EXERCISE |
Please state how many lines of the listing contain the word "order", giving the number by itself.

RECORDS SUPPLIED |
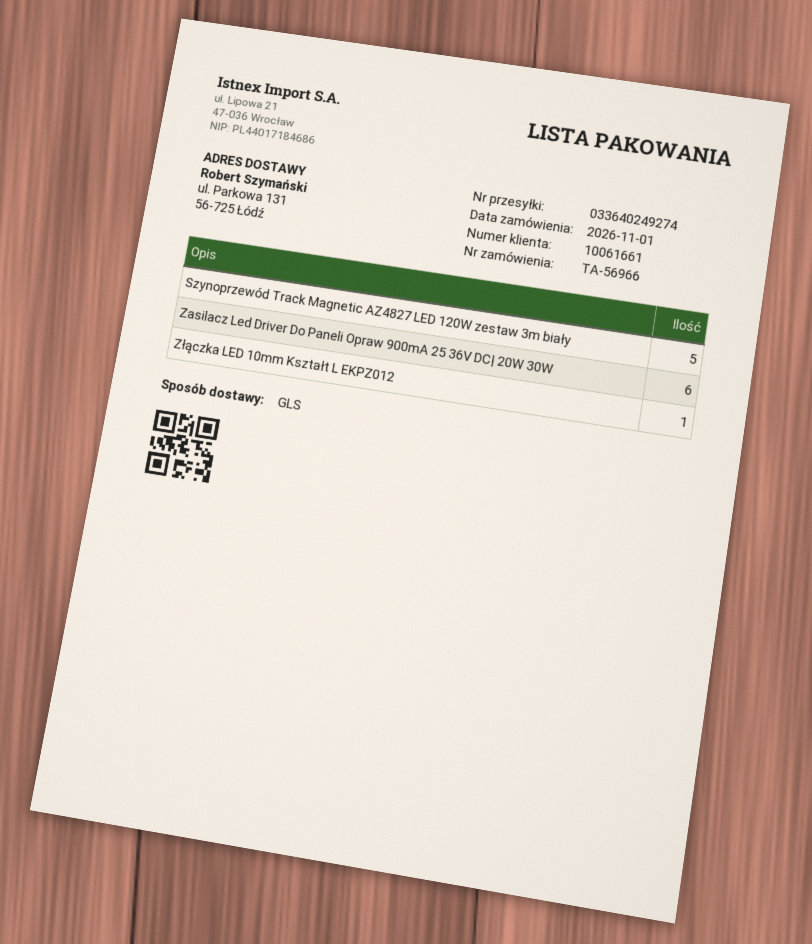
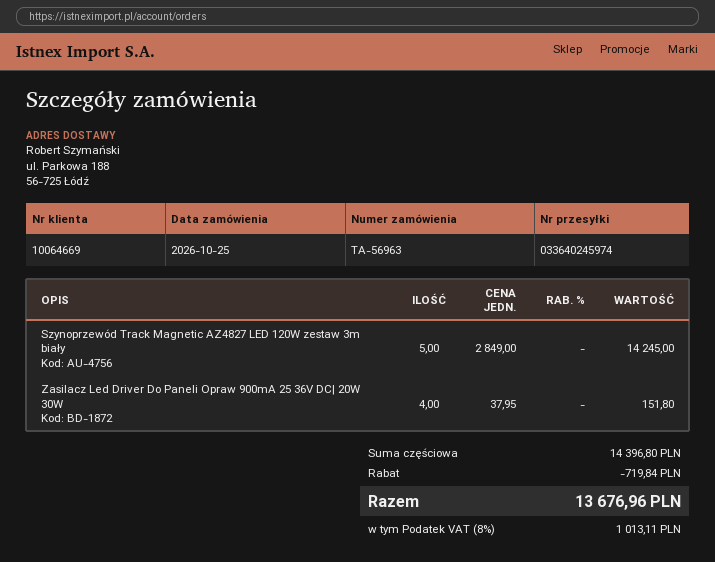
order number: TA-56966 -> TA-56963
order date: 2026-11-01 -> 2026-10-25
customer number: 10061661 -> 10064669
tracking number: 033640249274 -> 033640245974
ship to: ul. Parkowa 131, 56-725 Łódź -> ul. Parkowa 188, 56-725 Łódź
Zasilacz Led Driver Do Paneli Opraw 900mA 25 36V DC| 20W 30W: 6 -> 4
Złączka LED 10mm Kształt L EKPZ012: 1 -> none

SOLUTION TO THIS TASK |
2